Bombs planted on a military bus have killed 14 Syrian soldiers in the centre of Damascus, state media reported, denting the regime’s claims of having secured the capital.
Hours later on Wednesday in north-western Syria, artillery shelling by forces loyal to President Bashar Al Assad killed 13 people in a town under Turkey’s sphere of influence, monitoring groups said.
The attack on the town of Ariha in Idlib governorate during school drop-off time resulted in the heaviest reported civilian death toll in one day since a proxy war between Russia and Turkey in the region renewed last month.
The two countries were on the verge of war over Idlib in February and March 2020, in a culmination of the internationalisation of the Syrian civil war, before Moscow and Ankara pulled back from the brink.
Russia’s intervention in Syria in 2015 enabled the regime to overrun rebel areas in Damascus and its surrounding area. Russian firepower restored other cities and rural areas, mostly along an axis running north and south of Damascus, to the regime.
But Russian might has not been able to end the civil war, with Moscow becoming the main actor on the diplomatic arena regarding the situation as US attention turned elsewhere.
The civil war broke out after the regime cracked down on the revolt in March 2011 against five decades of Assad family rule over Syria.
The majority Sunni country has been dominated by members of its Alawite minority since mostly Alawite officers, among them Assad’s father Hafez, took power in the 1963 coup.
The official Syrian news agency quoted a military source as saying that the two bombs went off at 6.45am while the military bus was near a main intersection during the morning rush hour in Damascus.
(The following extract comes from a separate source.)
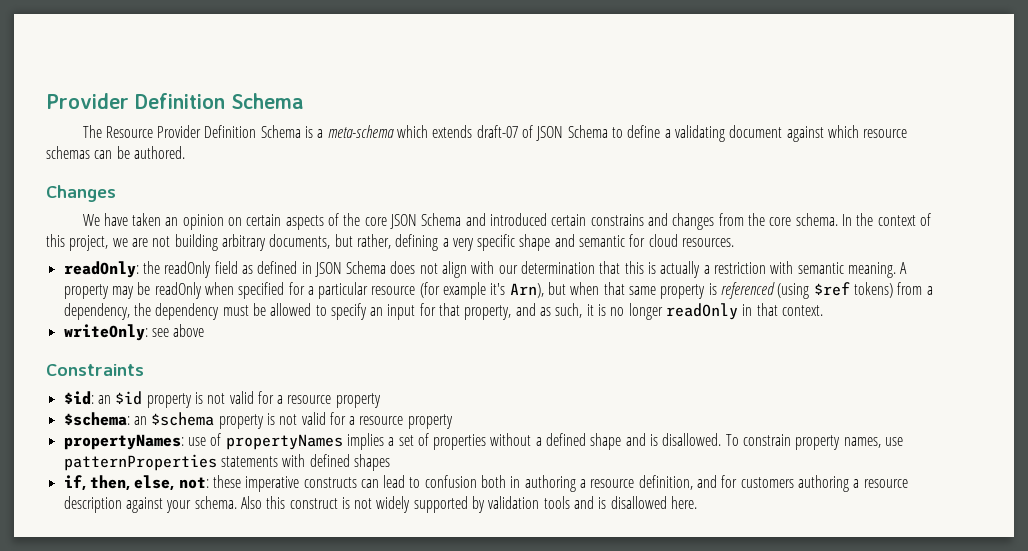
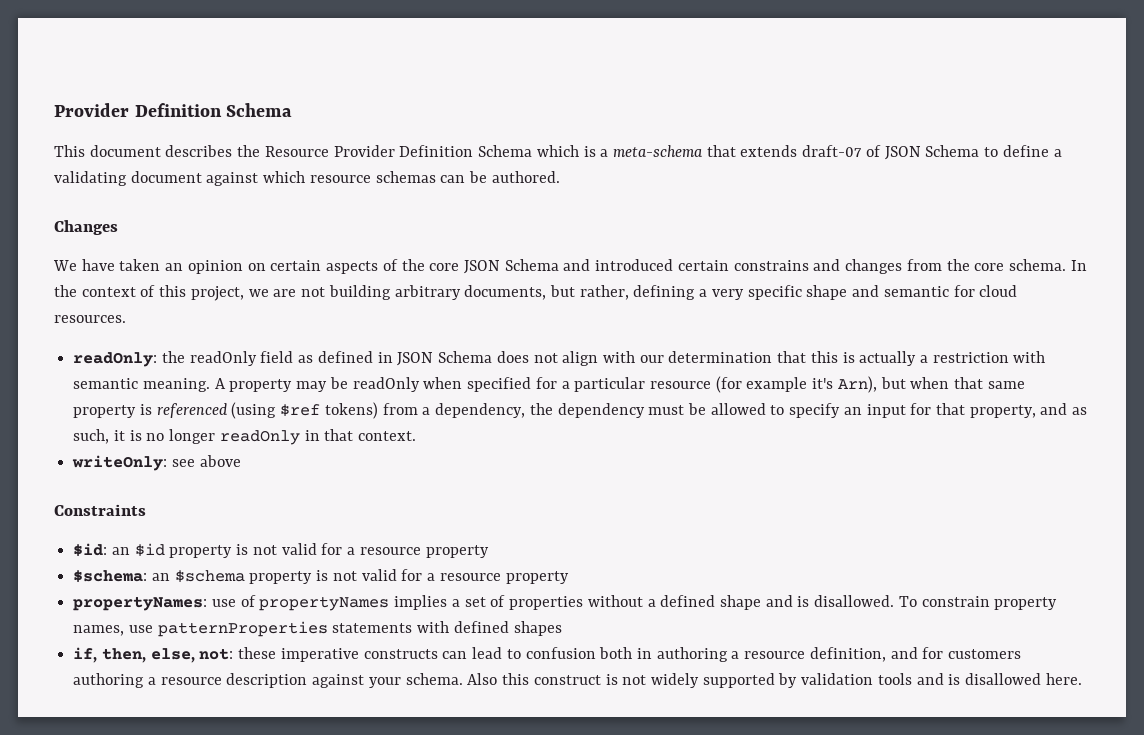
[82,125,102,138] The -> [54,145,261,157] This document describes the
(301, 131) none -> [536,145,579,157] which
[397,125,429,138] which -> [706,145,736,157] that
The bombs were “attached to the bus” before it neared the Hafez Al Assad Bridge, a main flyover in the centre of the city, the source said. A third device was dismantled on site where it fell off after the explosion.
The site is a few hundred metres away from the agency’s offices, the Interior Ministry and the Four Season Hotel, one of the most expensive hotels in Damascus, where UN staff stay.
“We will chase these terrorists who committed this heinous crime wherever they are,” Interior Minister Mohammad Khaled Al Rahmoun said while inspecting the explosion site.
He said an investigation would be launched.
Pictures on state television, which described the blast as “terrorist bomb attack”, showed the charred bus as medics were trying to remove bodies.